Youth network established to promote road safety 

NATIONAL initiatives to reduce road fatalities have been given a fillip through the recently established Jamaica Caribbean (JAMCARIB) Youth Network for Road Safety.

A project of the Transport Operators Development Sustainable Services (TODSS), the group is seeking to engage some 5,000 young people in Jamaica and across the Caribbean in designing, developing, and implementing programmes and projects aimed at promoting road safety.

With young people being the main offenders and victims of road crashes, they have a major stake in ensuring more responsible use of the nation’s roadways.

Statistics from the Road Safety Unit (RSU) indicate that 170 children and youth under the age of 29 were killed in 145 road crashes in Jamaica in 2022, with 84 per cent of the victims being males and 16 per cent females.

By bringing young people together, with fresh ideas, JAMCARIB hope is to come up with programmes and strategies to inspire positive behaviour change.

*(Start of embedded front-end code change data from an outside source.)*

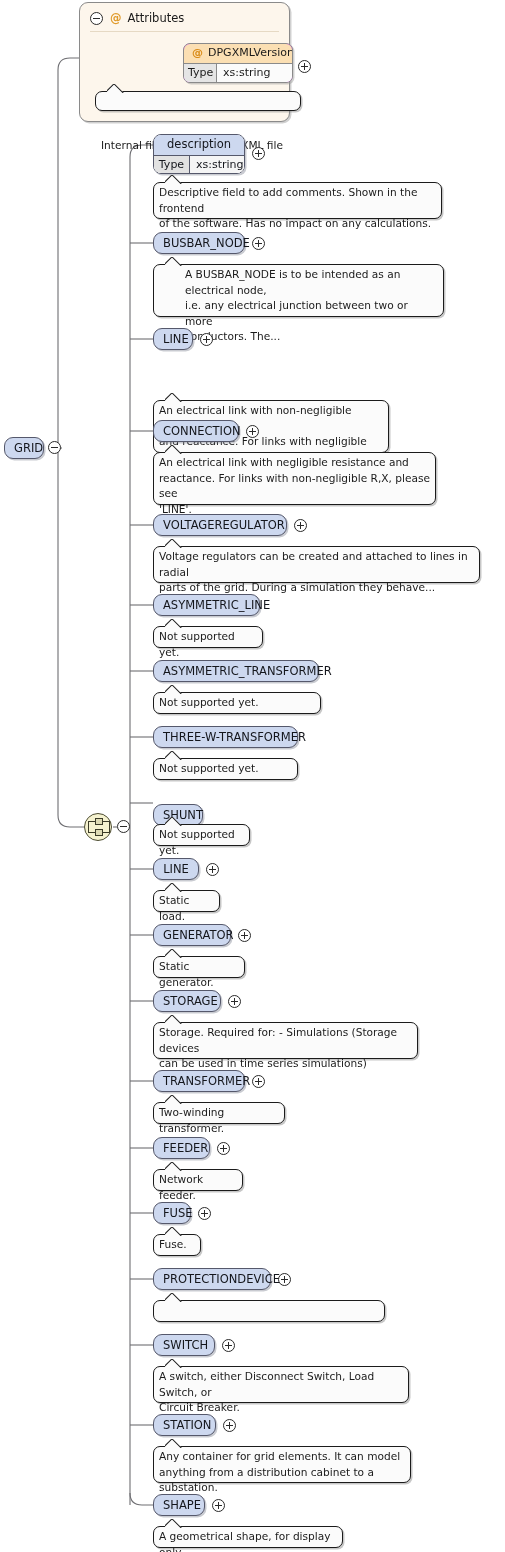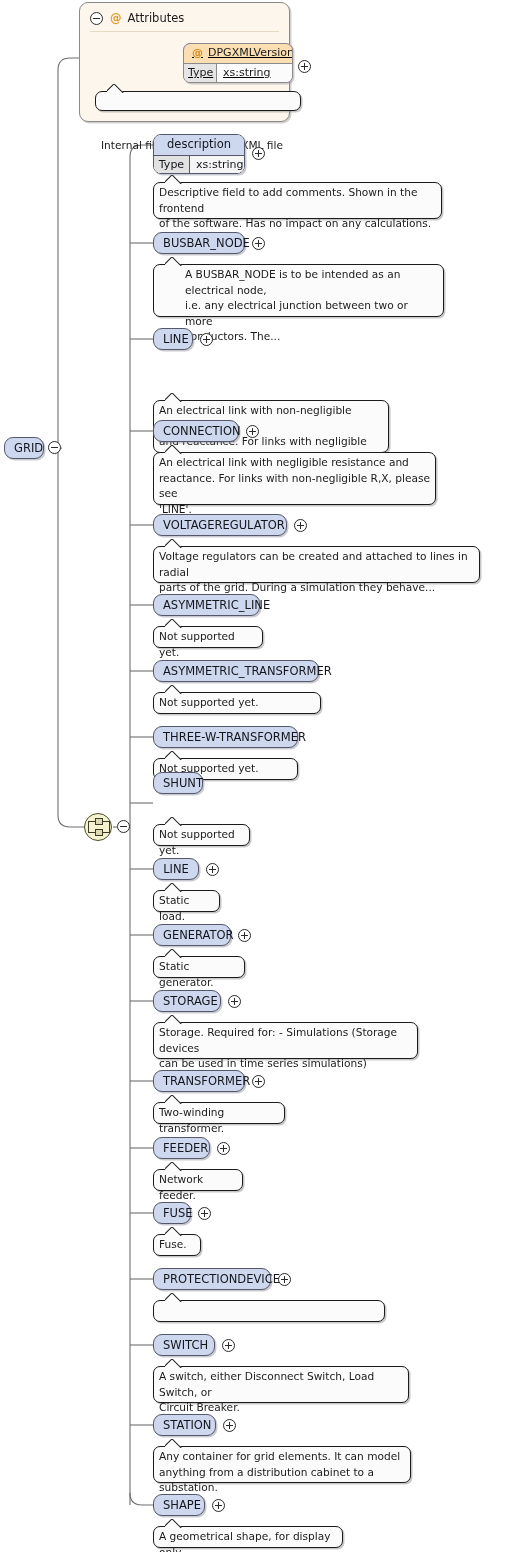--- a/index.html
+++ b/index.html
@@ -117,7 +117,6 @@
     box-shadow:1.5px 1.5px 0 rgba(150,150,150,0.45);
     overflow:hidden;
     background:#d946ef;
-    text-decoration:underline;
   }
   .attr-card .name{
     height:19px;line-height:18px;

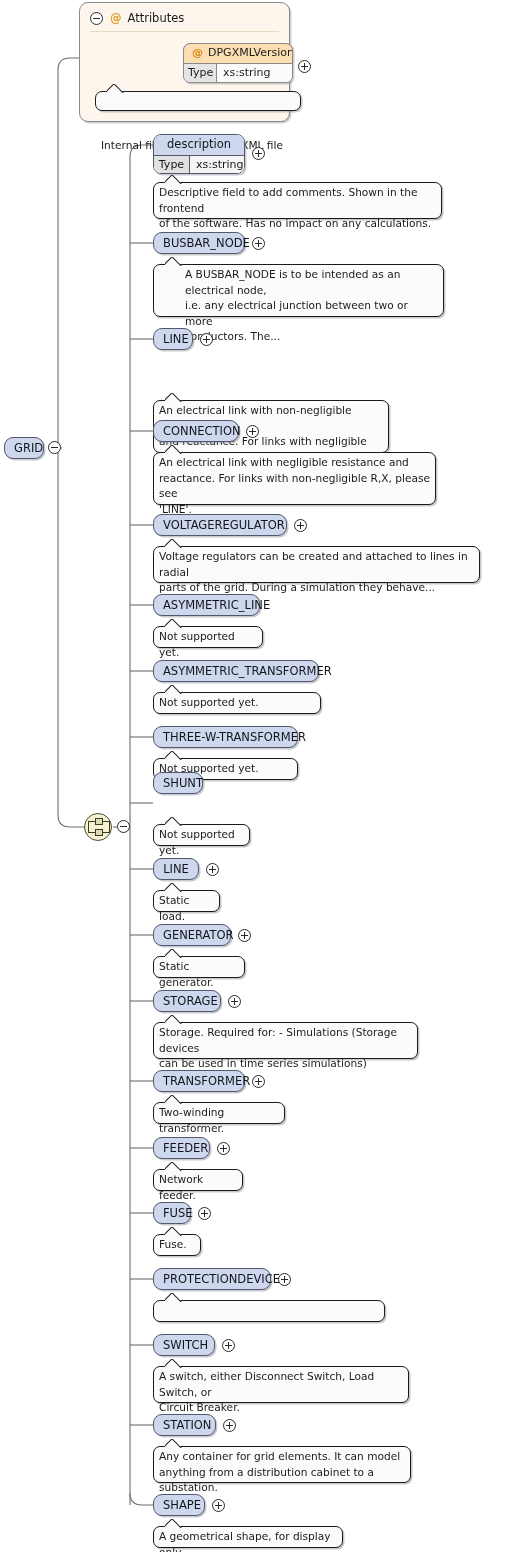--- a/index.html
+++ b/index.html
@@ -295,7 +295,7 @@
       <div class="docbox" style="left: 153px; top: 692px; width: 168px; height: 21.5px;"><span class="notch"></span><span>Not supported yet.</span></div>
       <div class="elembox" style="left: 153px; top: 726px; width: 145px;"><span>THREE-W-TRANSFORMER</span></div>
       <div class="docbox" style="left: 153px; top: 758px; width: 145px; height: 21.5px;"><span class="notch"></span><span>Not supported yet.</span></div>
-      <div class="elembox" style="left: 153px; top: 772px; width: 50px;"><span>SHUNT</span></div>
+      <div class="elembox" style="left: 153px; top: 804px; width: 50px;"><span>SHUNT</span></div>
       <div class="docbox" style="left: 153px; top: 824px; width: 97px; height: 21.5px;"><span class="notch"></span><span>Not supported yet.</span></div>
       <div class="elembox" style="left: 153px; top: 858px; width: 46px;"><span>LINE</span></div>
       <div class="toggle plus" style="left: 206px; top: 863px;"></div>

President of JAMCARIB Danielle Thomas told JIS News that the group, which recently had its inaugural meeting recently at the University of Technology (UTech), Jamaica campus in St Andrew, intends to undertake a comprehensive sensitisation campaign that includes the use of social media.

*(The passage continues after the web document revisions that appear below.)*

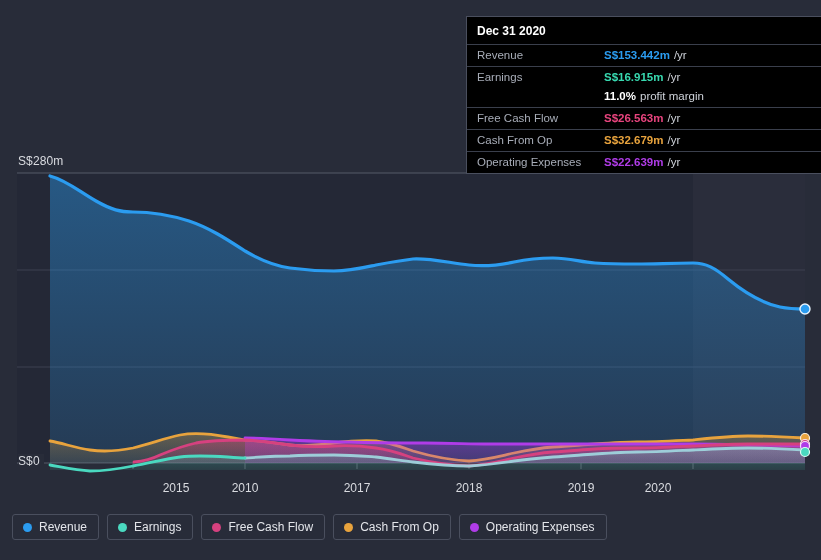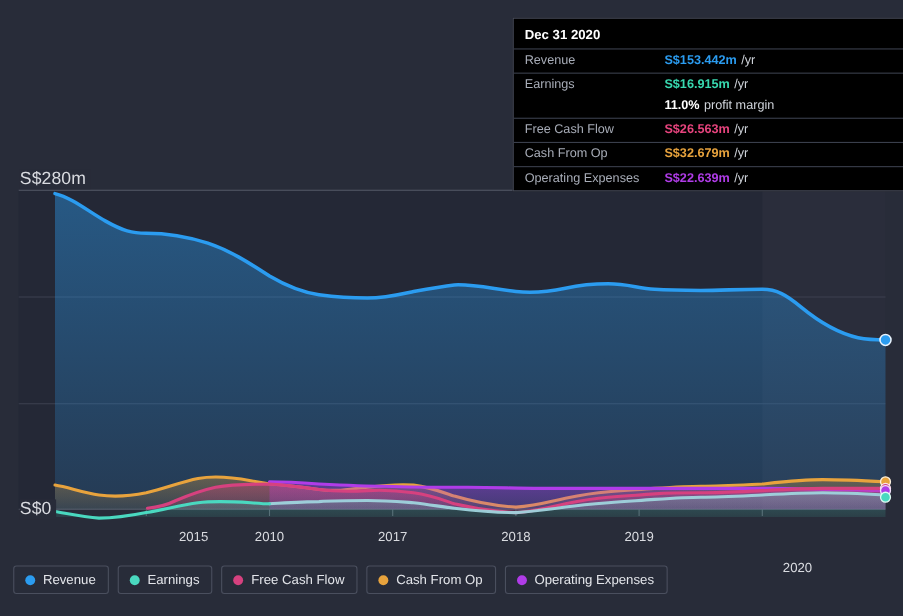--- a/index.html
+++ b/index.html
@@ -38,7 +38,7 @@
 
   .y-axis-label {
     position: absolute;
-    font-size: 16px;
+    font-size: 12px;
     color: #d9dbe0;
     letter-spacing: 0.1px;
     background: #282c39;

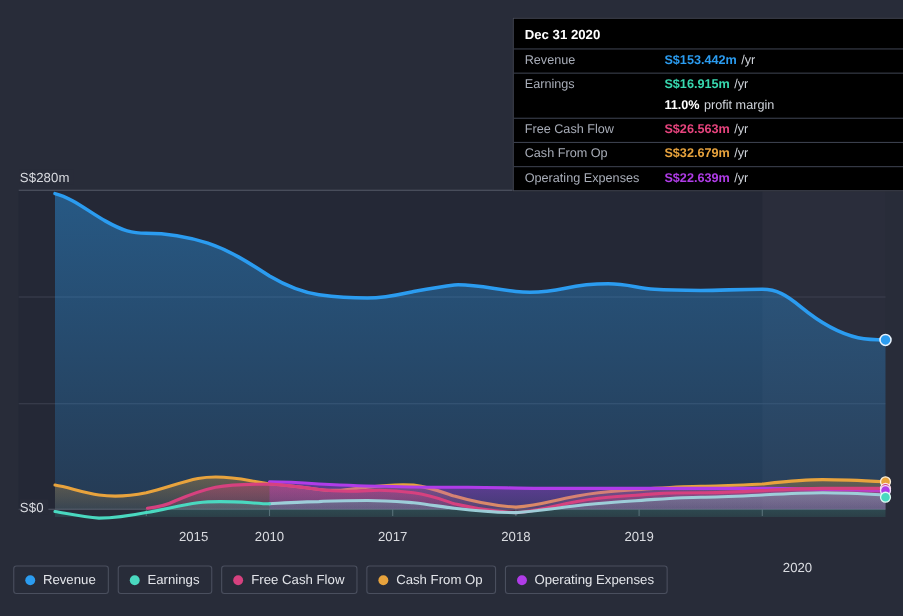--- a/index.html
+++ b/index.html
@@ -293,7 +293,7 @@
     <div class="x-axis-label" style="left:357px;">2017</div>
     <div class="x-axis-label" style="left:469px;">2018</div>
     <div class="x-axis-label" style="left:581px;">2019</div>
-    <div class="x-axis-label" style="left:725px;margin-top:28px;">2020</div>
+    <div class="x-axis-label" style="left:658px;">2020</div>
   </div>
 
   <div id="tooltip">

“The power of a social media campaign can do a lot for Jamaica and to achieve behavioural change. We need to have an engaging year-long social media campaign that will definitely promote road safety through different messages and an inclusive approach, incorporating everyone,” she says.

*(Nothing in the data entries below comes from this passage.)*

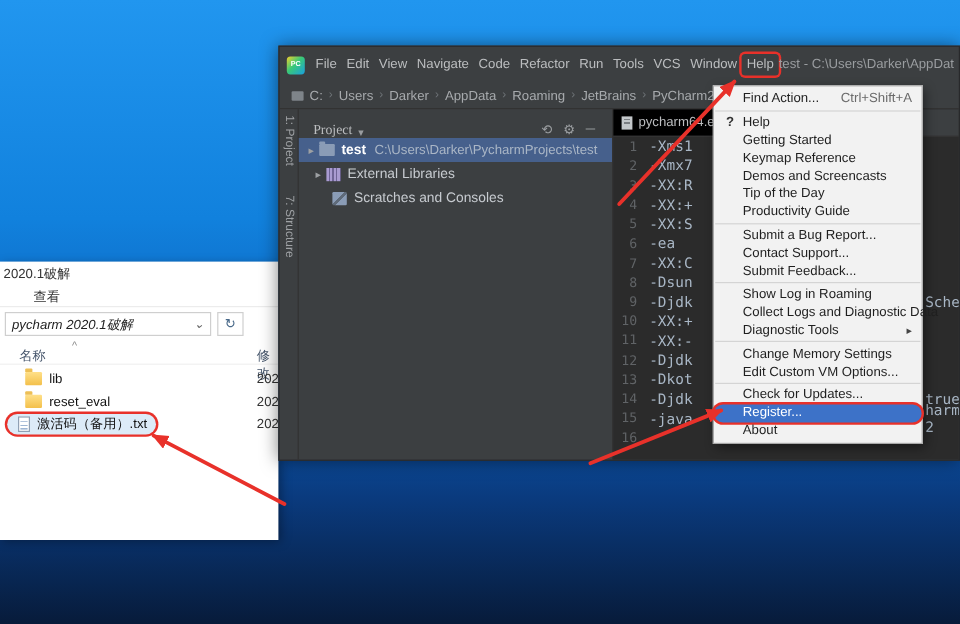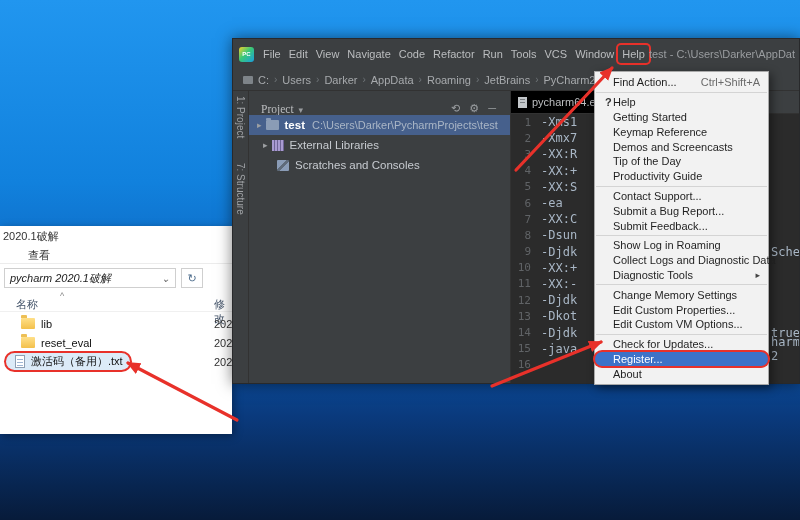--- a/index.html
+++ b/index.html
@@ -107,7 +107,7 @@
   .help-dropdown { position:absolute; left:361px; top:32px; width:175px; background:#f2f2f2;
     border:1px solid #a9a9a9; box-shadow:3px 3px 9px rgba(0,0,0,.45); padding:3px 0; z-index:20;
     font-size:11px; color:#1f1f1f; }
-  .mi { height:14.8px; display:flex; align-items:center; padding:0 8px 0 18px; position:relative;
+  .mi { height:14.8px; display:flex; align-items:center; padding:0 8px 0 24px; position:relative;
     white-space:nowrap; cursor:default; }
   .mi .shortcut { margin-left:auto; color:#6a6a6a; }
   .mi .subarrow { margin-left:auto; color:#444; font-size:9px; }

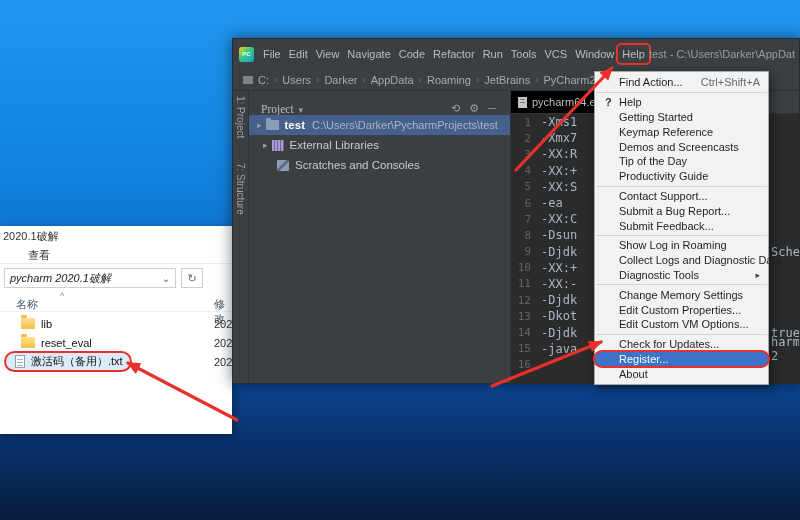--- a/index.html
+++ b/index.html
@@ -342,10 +342,10 @@
         </div>
       <div class="msep"></div>
       <div class="mi">
+          <span>Submit a Bug Report...</span>
+        </div>
+      <div class="mi">
           <span>Contact Support...</span>
-        </div>
-      <div class="mi">
-          <span>Submit a Bug Report...</span>
         </div>
       <div class="mi">
           <span>Submit Feedback...</span>

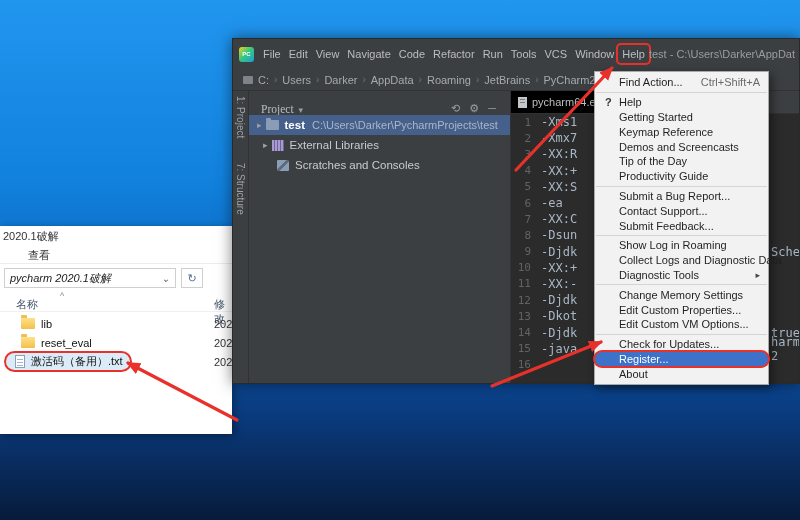--- a/index.html
+++ b/index.html
@@ -11,7 +11,7 @@
 
   
   .explorer {
-    position:absolute; left:0; top:226px; width:232px; height:208px;
+    position:absolute; left:0; top:218px; width:232px; height:232px;
     background:#fff; color:#222; font-size:11px; box-shadow:2px 2px 8px rgba(0,0,0,.35);
     overflow:hidden;
   }

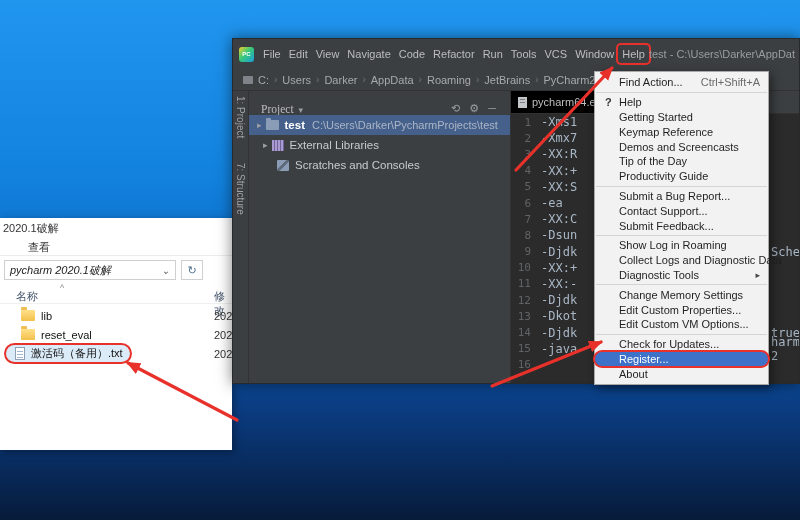--- a/index.html
+++ b/index.html
@@ -366,9 +366,6 @@
           <span>Change Memory Settings</span>
         </div>
       <div class="mi">
-          <span>Edit Custom Properties...</span>
-        </div>
-      <div class="mi">
           <span>Edit Custom VM Options...</span>
         </div>
       <div class="msep"></div>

Another major initiative is the establishment of campus caucuses at colleges, high schools and among sixth-formers, where members will take the road safety message to their peers.
A platform will also be established by the group for interested persons to make reports, provide answers to questions and to address issues that will add value to the campaign.

President of TODSS Egerton Newman says the vision in establishing JAMCARIB is to achieve “major and drastic” reduction in road crashes, noting that the current trend cannot be allowed to continue.

“This year, we must reduce fatal crashes,” he said, expressing confidence that with youth at the centre of the process of change the objective will be achieved.

Minister of Transport and Mining Audley Shaw, in welcoming the new road-safety advocates, said the mayhem on the roads can only be stopped through discipline and change in behaviour.

“Road safety requires a comprehensive combined approach from every Jamaican to ensure that lives are not lost. We must remember that the faster we drive motor vehicles, the longer they will take to stop and the greater the impact of the collision,” he points out.

He said that children and youth must be equipped to be catalysts of change in ensuring their own safety and that of their peers.

“This Youth Network for Road Safety, which aims to provide a safe environment for our young people, is welcomed as we continue the discussion surrounding road safety. The Ministry of Transport and Mining continues to educate our youth population on the importance of road safety as part of road-safety education in schools,” said Shaw.